Entry Three: Black law graduates in the job market

(My apologies for posting my planned Wednesday post today)

Tuesday, I wrote about some of the perverse effects racial preferences have upon blacks in law school and on the bar. There was already some awareness that some of these problems existed, though most of my colleagues were surprised by their scale and by the tendency of preferences to exacerbate existing gaps. But it has been almost universally believed that an unmitigated blessing of racial preferences, from the perspective of black beneficiaries, is the entrée preferences give to good jobs. Since employers like to hire new attorneys with famous name-brands, giving blacks boosts into more elite schools is thought to enhance greatly their marketability and, eventually, their power and position in the legal hierarchy.

A new database that I describe in my article provides the first nationally representative data on young lawyers and their jobs. Although the data is not perfect, it makes it possible to weigh the effect of over a dozen background factors in shaping the types of jobs new lawyers get. Analyses of the data show, quite strikingly, that employers care — and care a lot — about how job-seekers did in law school. Law school prestige is important, but for law graduates as a whole, good grades are a much more powerful predictor of getting a higher-paying job than the eliteness of one’s school.

What this implies about racial preferences is not completely obvious. One needs to estimate both how much of an “eliteness” boost the typical black applicant gets in the admissions process, and how much the average black student’s law school GPA would go up if admissions were race-blind and the student went to a lower-ranked school. Both calculations are difficult, and subject to some debate. That said, I think the general pattern is fairly clear. Anywhere outside the most elite schools, new black lawyers are hurt by preferences more than they are helped. For a typical black graduating from a middle-ranked law school, the grades/prestige tradeoff that goes with affirmative action lowers her earnings by about twenty percent.

I found that at the most elite (top ten) law schools, blacks gain enough from the enhanced prestige of their school to roughly offset the grade disadvantage. This seems intuitively plausible, too. Yale, Harvard and Stanford are universally known as blue-chip schools, while many employers won’t know what distinctions to draw between Fordham, Iowa and Case Western. And it is probably true that some very elite employers largely limit recruiting to the top ten schools. But even at the top, I was unable to find a clear net plus for blacks from preferences — just a wash.

One might suppose that some employers use grade cutoffs, in part, as a device to discriminate against minority job candidates. This may be true for some, but the general pattern is just the opposite: legal employers pay a premium to recruit junior black lawyers. In other words, when one controls for lots of background characteristics, new black lawyers earn seven to nine percent more than other lawyers with comparable backgrounds (I found no similar premium for Hispanic or Asian attorneys). Blacks with high GPAs do extremely well in the market regardless of where they went to school.

But there’s the ironic rub. Law school preferences create a situation where high-GPA blacks are a rare commodity. Blacks with very low GPAs – or even worse, blacks who have failed a bar exam once or more – are very common, and they are penalized substantially in the job market.
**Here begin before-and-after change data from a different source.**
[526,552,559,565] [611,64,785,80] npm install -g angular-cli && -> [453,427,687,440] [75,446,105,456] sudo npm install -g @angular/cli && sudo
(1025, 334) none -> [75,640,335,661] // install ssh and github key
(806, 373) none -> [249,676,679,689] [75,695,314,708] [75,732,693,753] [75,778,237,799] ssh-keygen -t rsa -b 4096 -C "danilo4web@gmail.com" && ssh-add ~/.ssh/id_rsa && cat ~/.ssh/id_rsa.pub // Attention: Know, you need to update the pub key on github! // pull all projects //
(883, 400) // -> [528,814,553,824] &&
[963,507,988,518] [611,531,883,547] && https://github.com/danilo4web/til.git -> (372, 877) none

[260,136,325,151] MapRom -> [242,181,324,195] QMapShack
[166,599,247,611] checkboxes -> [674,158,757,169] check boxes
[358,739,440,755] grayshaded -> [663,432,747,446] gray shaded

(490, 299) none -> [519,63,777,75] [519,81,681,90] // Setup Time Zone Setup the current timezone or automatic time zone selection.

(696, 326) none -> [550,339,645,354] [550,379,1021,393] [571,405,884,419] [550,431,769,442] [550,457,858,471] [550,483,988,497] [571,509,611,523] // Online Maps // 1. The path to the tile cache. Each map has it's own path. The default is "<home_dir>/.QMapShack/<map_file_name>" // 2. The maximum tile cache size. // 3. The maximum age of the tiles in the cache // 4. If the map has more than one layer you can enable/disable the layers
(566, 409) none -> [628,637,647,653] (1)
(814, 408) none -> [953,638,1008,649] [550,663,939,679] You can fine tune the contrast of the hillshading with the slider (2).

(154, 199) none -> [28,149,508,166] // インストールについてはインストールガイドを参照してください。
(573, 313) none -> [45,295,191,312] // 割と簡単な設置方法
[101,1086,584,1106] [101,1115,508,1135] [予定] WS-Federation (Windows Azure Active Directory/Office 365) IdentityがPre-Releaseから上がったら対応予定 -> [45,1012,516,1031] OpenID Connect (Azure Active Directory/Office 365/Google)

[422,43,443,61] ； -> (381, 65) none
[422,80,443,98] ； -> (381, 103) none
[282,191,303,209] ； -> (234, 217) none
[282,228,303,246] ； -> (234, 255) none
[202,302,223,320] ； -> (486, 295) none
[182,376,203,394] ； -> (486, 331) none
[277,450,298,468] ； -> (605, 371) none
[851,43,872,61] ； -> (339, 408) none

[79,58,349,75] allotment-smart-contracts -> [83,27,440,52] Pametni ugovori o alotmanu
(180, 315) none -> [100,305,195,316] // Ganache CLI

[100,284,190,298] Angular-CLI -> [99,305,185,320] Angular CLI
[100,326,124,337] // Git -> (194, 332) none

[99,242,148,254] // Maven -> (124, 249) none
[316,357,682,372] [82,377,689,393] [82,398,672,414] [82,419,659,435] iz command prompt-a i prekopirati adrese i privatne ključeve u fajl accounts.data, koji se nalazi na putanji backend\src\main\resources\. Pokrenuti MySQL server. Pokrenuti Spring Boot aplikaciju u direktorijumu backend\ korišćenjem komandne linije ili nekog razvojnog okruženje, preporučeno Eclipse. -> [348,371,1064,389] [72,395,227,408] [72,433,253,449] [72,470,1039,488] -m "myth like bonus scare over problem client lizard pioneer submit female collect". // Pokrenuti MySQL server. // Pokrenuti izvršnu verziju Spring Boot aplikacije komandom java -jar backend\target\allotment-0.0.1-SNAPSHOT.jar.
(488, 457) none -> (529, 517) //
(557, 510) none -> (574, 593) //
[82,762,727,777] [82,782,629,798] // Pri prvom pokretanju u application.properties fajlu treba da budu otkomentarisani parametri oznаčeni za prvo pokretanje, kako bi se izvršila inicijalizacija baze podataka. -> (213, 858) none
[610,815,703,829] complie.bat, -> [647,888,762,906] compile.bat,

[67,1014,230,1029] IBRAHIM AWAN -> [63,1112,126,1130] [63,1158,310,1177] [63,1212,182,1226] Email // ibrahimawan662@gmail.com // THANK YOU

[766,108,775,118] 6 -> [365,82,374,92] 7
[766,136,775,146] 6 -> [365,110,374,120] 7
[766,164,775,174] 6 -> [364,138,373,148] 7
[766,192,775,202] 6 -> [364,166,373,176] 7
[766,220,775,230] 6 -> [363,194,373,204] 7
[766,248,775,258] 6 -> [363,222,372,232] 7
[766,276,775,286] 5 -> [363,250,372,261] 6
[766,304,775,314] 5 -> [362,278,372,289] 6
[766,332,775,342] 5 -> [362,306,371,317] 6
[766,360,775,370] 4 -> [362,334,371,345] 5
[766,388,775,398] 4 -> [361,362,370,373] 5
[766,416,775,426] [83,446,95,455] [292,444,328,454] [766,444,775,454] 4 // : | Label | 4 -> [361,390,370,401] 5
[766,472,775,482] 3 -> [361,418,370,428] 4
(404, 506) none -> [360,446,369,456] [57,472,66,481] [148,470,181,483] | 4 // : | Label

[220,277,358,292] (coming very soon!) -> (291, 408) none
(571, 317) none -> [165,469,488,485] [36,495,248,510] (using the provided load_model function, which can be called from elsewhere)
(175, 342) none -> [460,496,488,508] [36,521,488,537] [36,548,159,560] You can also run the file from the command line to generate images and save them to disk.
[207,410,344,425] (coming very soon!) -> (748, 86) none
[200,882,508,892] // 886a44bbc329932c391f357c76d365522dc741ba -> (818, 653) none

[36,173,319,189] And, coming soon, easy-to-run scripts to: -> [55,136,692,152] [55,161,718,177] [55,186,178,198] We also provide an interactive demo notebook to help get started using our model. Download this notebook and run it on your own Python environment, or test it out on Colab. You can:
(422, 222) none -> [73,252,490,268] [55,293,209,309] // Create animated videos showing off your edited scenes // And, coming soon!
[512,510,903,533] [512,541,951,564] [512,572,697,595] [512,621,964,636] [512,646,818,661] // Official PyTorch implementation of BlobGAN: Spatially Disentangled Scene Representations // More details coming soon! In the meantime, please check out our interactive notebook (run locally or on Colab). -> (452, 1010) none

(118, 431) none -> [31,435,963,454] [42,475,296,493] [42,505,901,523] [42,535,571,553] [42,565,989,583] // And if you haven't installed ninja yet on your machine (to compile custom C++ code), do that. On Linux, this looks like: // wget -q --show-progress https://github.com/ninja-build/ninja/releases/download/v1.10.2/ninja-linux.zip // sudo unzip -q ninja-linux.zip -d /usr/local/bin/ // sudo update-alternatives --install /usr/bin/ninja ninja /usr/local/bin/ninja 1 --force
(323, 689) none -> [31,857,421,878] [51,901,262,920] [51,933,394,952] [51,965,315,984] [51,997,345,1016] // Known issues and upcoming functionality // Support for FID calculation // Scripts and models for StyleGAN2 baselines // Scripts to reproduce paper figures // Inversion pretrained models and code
One by-product of this state of affairs is the large concentration of black lawyers in government and in small firms. Part of this seems to reflect personal preferences; there’s a variety of evidence that black lawyers, on average, do more pro bono and community service than the average white lawyer and are more inclined by personal philosophy to work in government. But the concentration is also partly due to the preferences/low grades connection. Black law graduates with grades at the middle of their class or higher have a pattern of early careers that more closely resembles the white pattern than the pattern of other blacks. Jobs with local government agencies or small firms are sometimes a last resort for students with poor grades – and this is a choice blacks face far more often than they would in the absence of large admissions preferences.

My findings about the job market tradeoff between school eliteness and grades have implications for all law students, not just blacks. The implication of my findings is that going to the best law school one gets into – a strategy almost everyone seems to follow – may not be a very good strategy at all. It is important for students to realistically assess how well they will do at the schools that will have them, and to pick a school where they are likely to be at least in the middle of their class. Middle- and low-tier law schools, under this view, deserve a lot more respect than the very hierarchical world of legal education tends to accord them.